Stored records
....

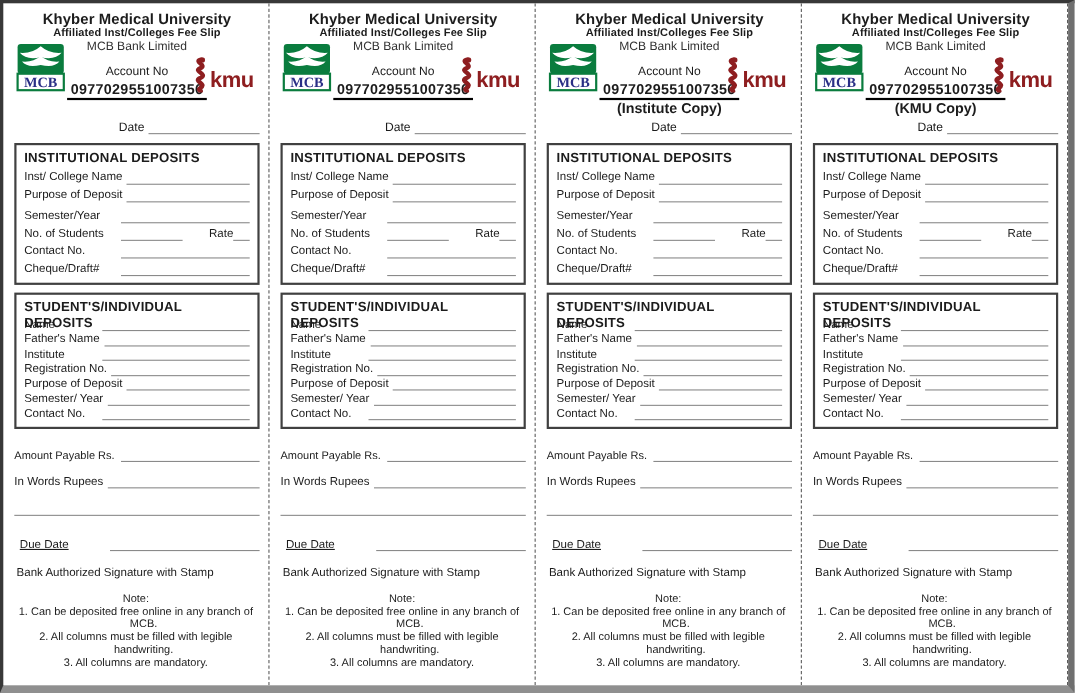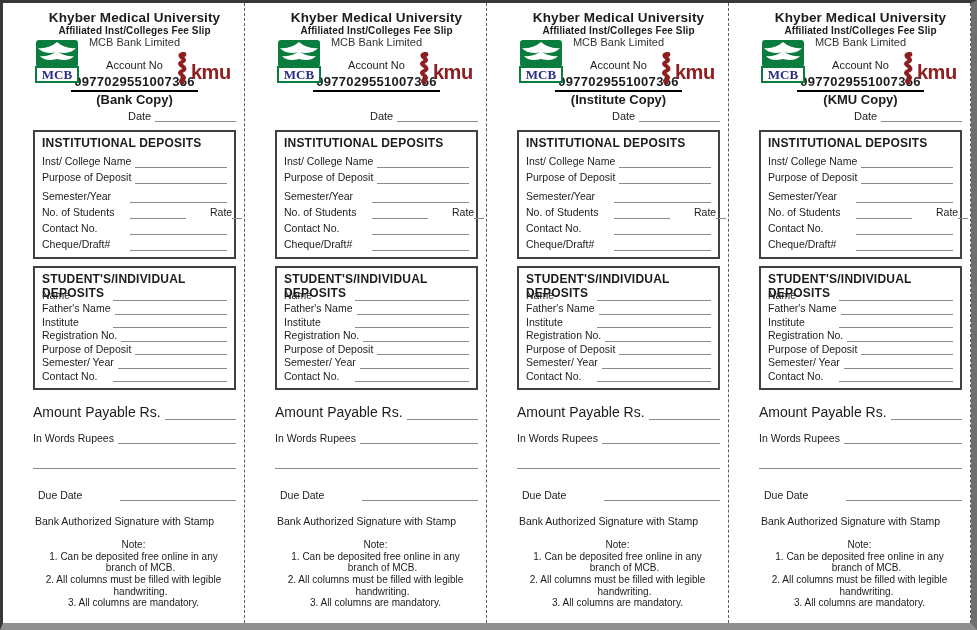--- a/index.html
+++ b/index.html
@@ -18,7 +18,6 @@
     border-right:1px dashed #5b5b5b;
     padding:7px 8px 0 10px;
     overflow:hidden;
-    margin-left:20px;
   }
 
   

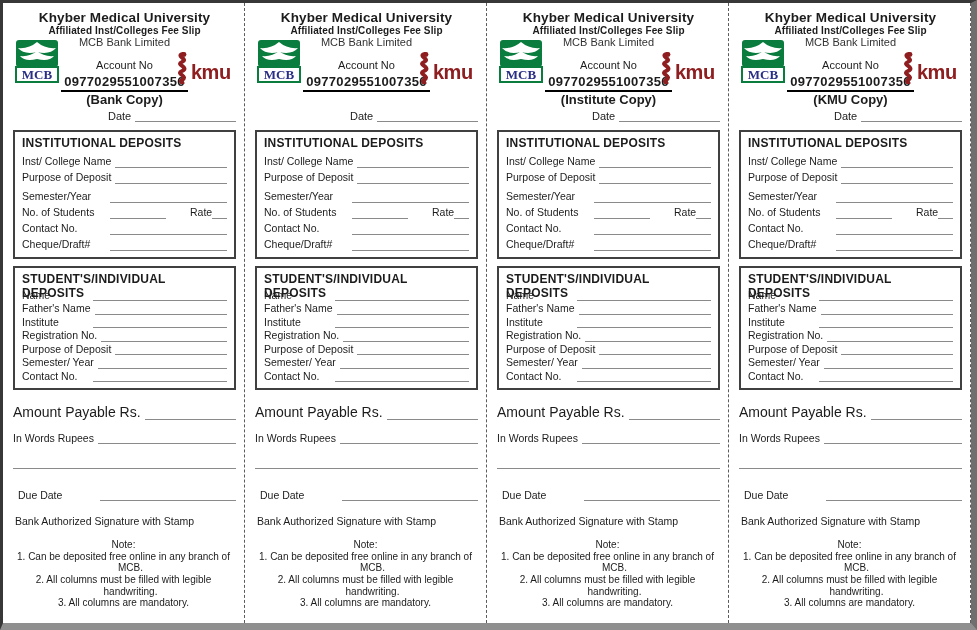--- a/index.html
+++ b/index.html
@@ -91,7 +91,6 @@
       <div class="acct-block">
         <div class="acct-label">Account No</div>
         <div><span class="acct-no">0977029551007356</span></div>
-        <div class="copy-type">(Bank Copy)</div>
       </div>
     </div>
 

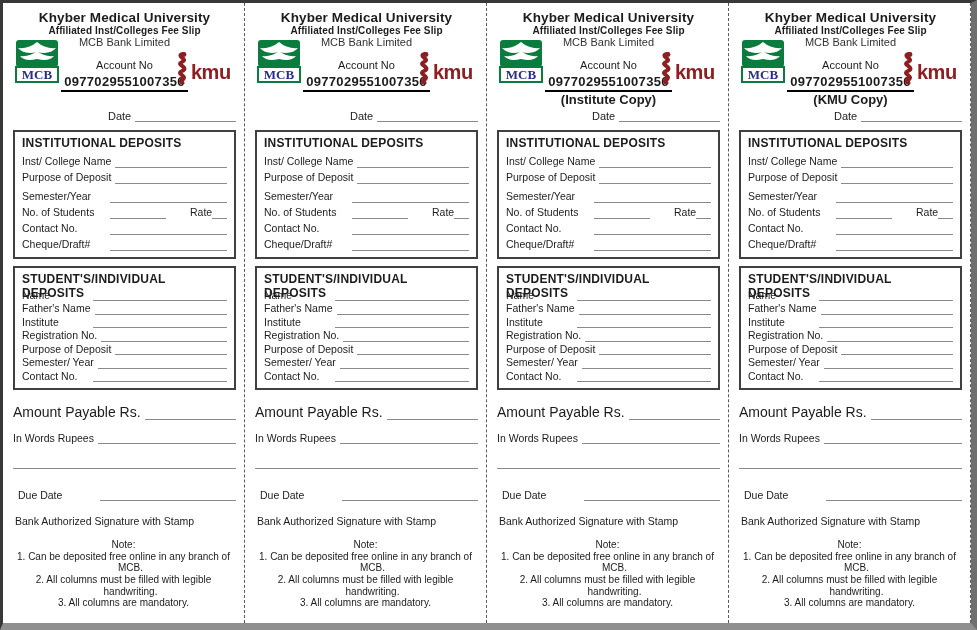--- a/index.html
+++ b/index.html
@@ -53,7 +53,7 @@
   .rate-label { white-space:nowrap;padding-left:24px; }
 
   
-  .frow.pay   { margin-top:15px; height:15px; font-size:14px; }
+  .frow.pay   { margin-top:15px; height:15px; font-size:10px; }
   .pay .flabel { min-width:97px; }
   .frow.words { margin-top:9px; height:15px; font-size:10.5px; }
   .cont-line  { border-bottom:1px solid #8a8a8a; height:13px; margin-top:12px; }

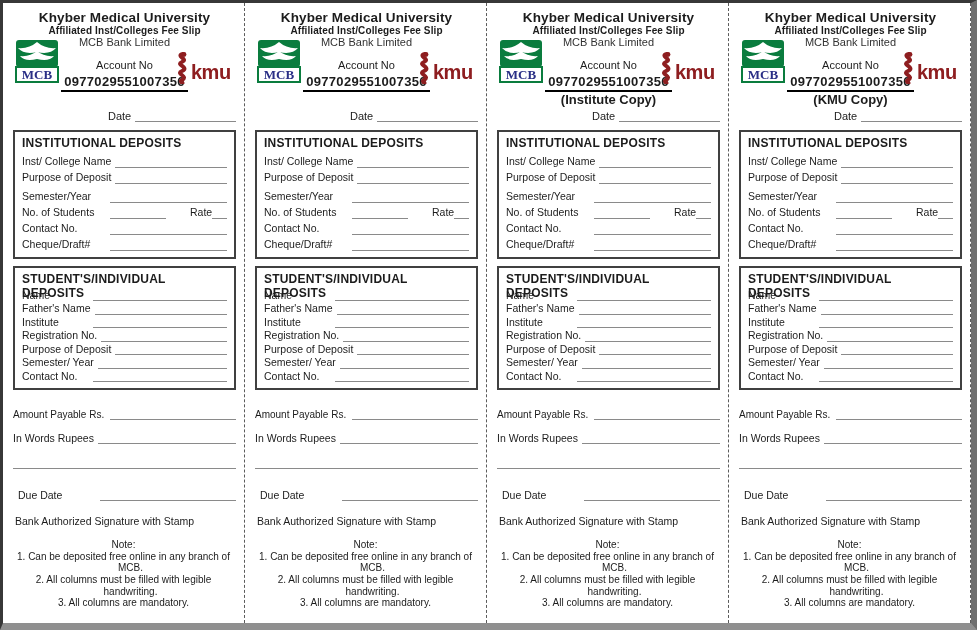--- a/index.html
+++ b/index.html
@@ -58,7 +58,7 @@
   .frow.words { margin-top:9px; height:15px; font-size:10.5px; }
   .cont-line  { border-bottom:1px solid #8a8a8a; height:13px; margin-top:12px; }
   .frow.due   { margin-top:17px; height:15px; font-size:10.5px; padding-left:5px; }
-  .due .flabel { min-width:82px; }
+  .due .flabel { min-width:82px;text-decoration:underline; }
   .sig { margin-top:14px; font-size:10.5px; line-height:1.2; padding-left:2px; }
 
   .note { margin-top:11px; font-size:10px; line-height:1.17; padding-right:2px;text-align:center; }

....

Every record must be transcribed faithfully, with no picture carried over.

--- a/index.html
+++ b/index.html
@@ -18,7 +18,6 @@
     border-right:1px dashed #5b5b5b;
     padding:7px 8px 0 10px;
     overflow:hidden;
-    margin-left:20px;
   }
 
   

--- a/index.html
+++ b/index.html
@@ -91,7 +91,6 @@
       <div class="acct-block">
         <div class="acct-label">Account No</div>
         <div><span class="acct-no">0977029551007356</span></div>
-        <div class="copy-type">(Bank Copy)</div>
       </div>
     </div>
 

--- a/index.html
+++ b/index.html
@@ -53,7 +53,7 @@
   .rate-label { white-space:nowrap;padding-left:24px; }
 
   
-  .frow.pay   { margin-top:15px; height:15px; font-size:14px; }
+  .frow.pay   { margin-top:15px; height:15px; font-size:10px; }
   .pay .flabel { min-width:97px; }
   .frow.words { margin-top:9px; height:15px; font-size:10.5px; }
   .cont-line  { border-bottom:1px solid #8a8a8a; height:13px; margin-top:12px; }

--- a/index.html
+++ b/index.html
@@ -58,7 +58,7 @@
   .frow.words { margin-top:9px; height:15px; font-size:10.5px; }
   .cont-line  { border-bottom:1px solid #8a8a8a; height:13px; margin-top:12px; }
   .frow.due   { margin-top:17px; height:15px; font-size:10.5px; padding-left:5px; }
-  .due .flabel { min-width:82px; }
+  .due .flabel { min-width:82px;text-decoration:underline; }
   .sig { margin-top:14px; font-size:10.5px; line-height:1.2; padding-left:2px; }
 
   .note { margin-top:11px; font-size:10px; line-height:1.17; padding-right:2px;text-align:center; }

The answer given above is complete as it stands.